[Stored entries]
━━━━━━

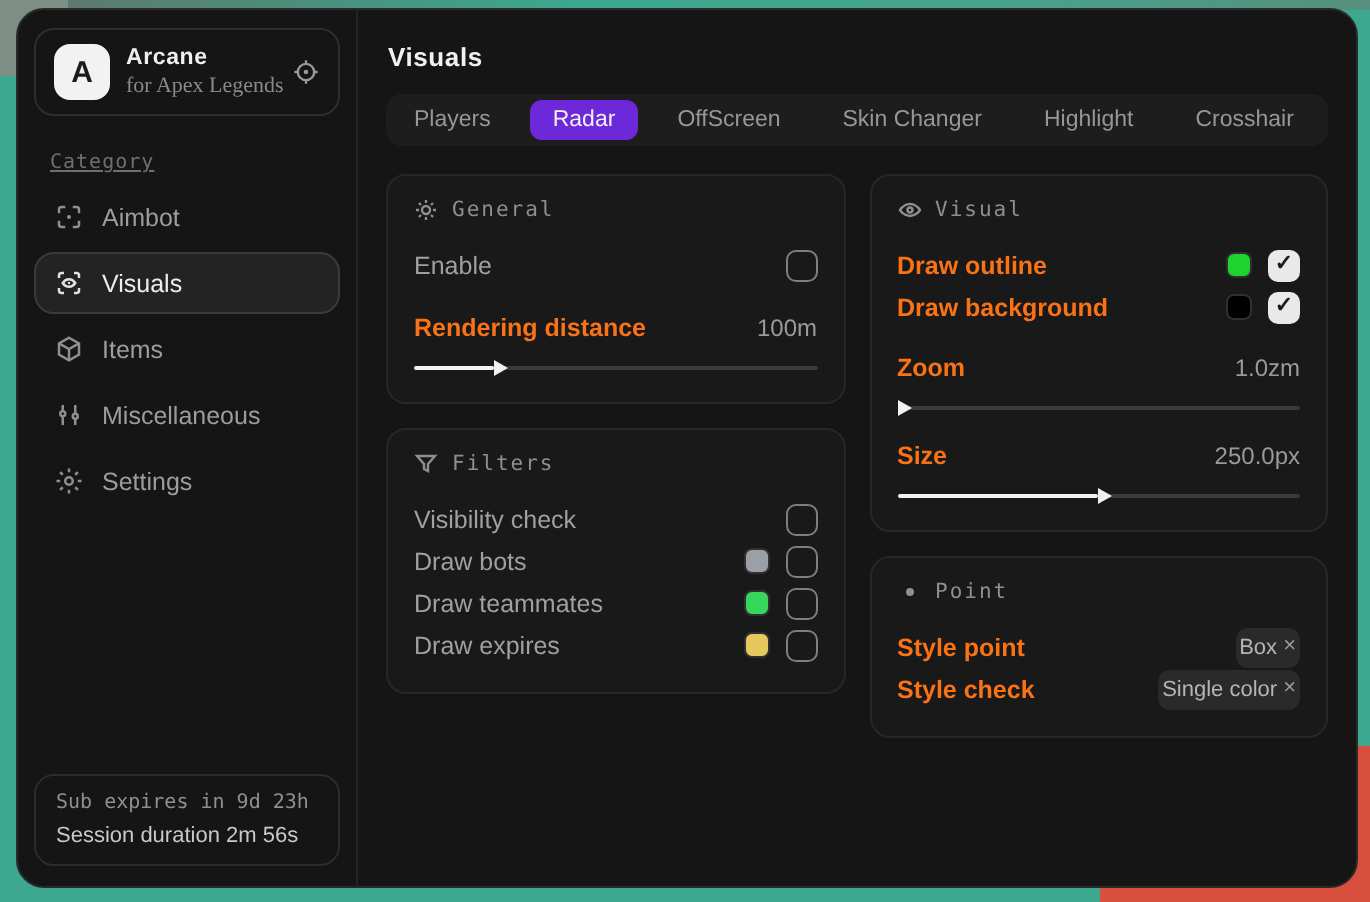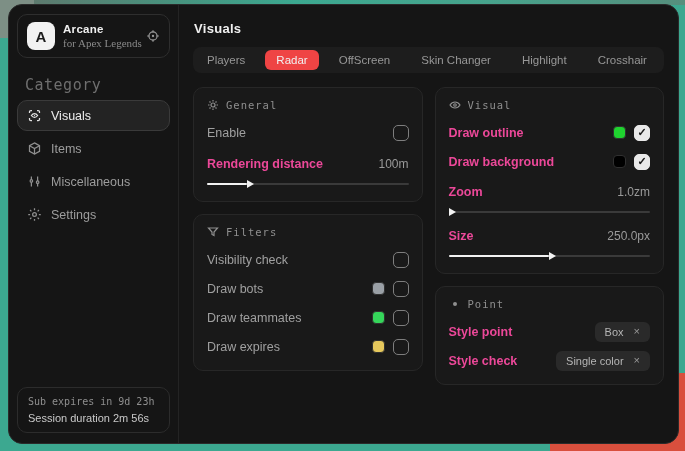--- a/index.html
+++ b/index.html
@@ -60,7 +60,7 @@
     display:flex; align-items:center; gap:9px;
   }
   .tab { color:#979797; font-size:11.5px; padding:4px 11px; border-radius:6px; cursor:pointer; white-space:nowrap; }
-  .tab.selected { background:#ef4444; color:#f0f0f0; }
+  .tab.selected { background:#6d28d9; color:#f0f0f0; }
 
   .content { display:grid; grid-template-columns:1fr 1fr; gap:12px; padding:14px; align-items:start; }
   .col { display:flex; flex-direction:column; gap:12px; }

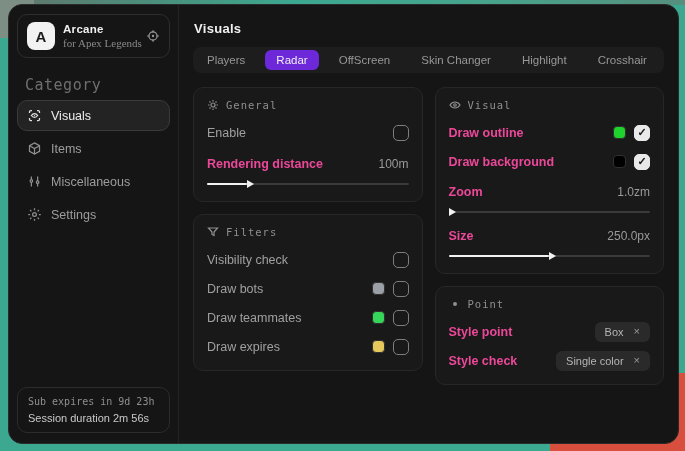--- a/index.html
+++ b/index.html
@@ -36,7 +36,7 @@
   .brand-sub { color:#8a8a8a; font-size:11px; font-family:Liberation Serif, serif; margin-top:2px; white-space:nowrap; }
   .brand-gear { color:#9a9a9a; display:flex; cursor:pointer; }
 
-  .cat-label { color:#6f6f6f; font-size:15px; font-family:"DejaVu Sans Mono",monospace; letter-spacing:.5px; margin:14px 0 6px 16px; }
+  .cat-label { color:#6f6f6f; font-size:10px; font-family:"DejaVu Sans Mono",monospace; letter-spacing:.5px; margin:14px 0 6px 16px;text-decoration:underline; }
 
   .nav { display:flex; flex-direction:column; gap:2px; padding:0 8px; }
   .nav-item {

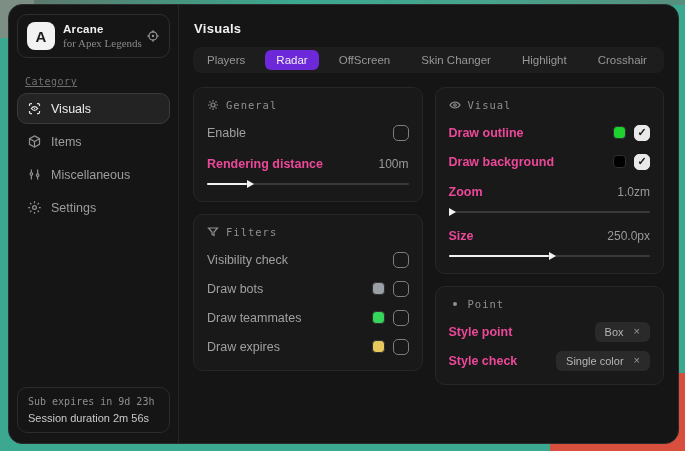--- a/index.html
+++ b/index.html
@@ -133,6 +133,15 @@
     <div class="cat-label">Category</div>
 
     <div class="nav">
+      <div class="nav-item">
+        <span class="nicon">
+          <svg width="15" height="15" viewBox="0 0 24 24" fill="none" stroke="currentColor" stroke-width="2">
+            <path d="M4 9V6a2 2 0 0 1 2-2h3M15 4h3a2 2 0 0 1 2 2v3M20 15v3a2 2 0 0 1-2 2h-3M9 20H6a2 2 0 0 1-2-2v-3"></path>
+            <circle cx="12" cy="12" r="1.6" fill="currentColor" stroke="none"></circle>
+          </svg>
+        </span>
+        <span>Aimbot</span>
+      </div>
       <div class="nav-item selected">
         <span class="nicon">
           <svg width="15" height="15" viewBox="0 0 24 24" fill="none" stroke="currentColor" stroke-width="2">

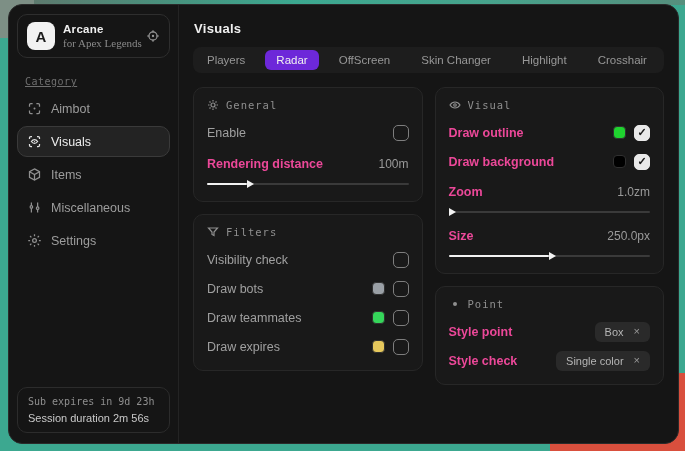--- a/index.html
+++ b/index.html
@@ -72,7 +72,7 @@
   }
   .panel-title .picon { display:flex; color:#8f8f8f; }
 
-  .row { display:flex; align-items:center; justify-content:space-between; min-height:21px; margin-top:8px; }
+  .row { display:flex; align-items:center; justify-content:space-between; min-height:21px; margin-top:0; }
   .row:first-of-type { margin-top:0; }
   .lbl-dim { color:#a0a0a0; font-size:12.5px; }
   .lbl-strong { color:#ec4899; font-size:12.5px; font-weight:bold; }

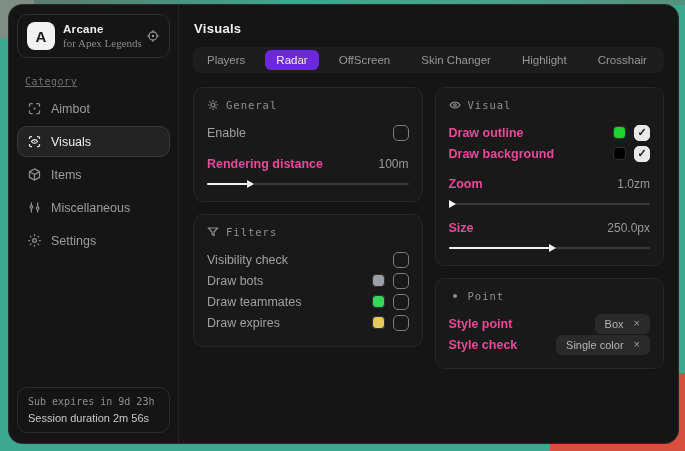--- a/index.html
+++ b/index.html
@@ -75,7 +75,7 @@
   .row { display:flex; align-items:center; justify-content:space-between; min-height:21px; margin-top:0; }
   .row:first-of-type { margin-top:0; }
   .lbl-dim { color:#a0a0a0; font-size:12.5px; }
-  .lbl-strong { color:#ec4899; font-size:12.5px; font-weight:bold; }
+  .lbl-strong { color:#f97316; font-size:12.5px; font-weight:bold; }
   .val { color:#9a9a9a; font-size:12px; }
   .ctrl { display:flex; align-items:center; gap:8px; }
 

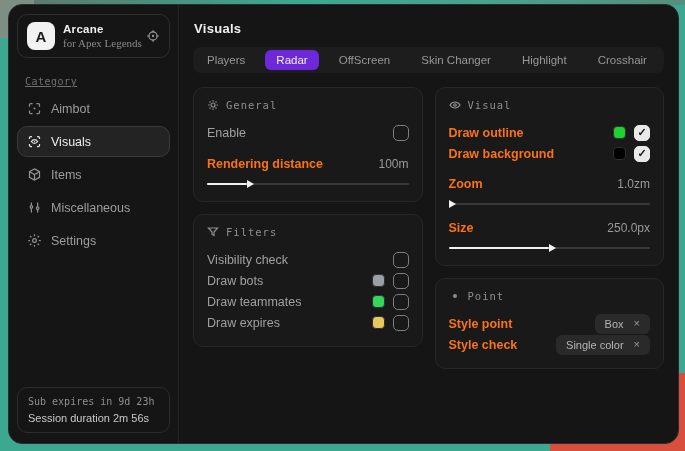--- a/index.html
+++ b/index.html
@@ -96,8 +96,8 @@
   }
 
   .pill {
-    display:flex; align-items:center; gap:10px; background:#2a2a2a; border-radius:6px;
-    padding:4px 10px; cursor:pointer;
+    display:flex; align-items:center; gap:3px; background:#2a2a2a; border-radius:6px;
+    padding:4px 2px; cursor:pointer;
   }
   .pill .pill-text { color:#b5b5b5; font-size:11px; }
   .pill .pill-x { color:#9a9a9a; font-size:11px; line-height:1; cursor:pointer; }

━━━━━━

Work instructions: Which lines of the data contain the word "pill"? Copy each one.

Written solution:
   .pill {
   .pill .pill-text { color:#b5b5b5; font-size:11px; }
   .pill .pill-x { color:#9a9a9a; font-size:11px; line-height:1; cursor:pointer; }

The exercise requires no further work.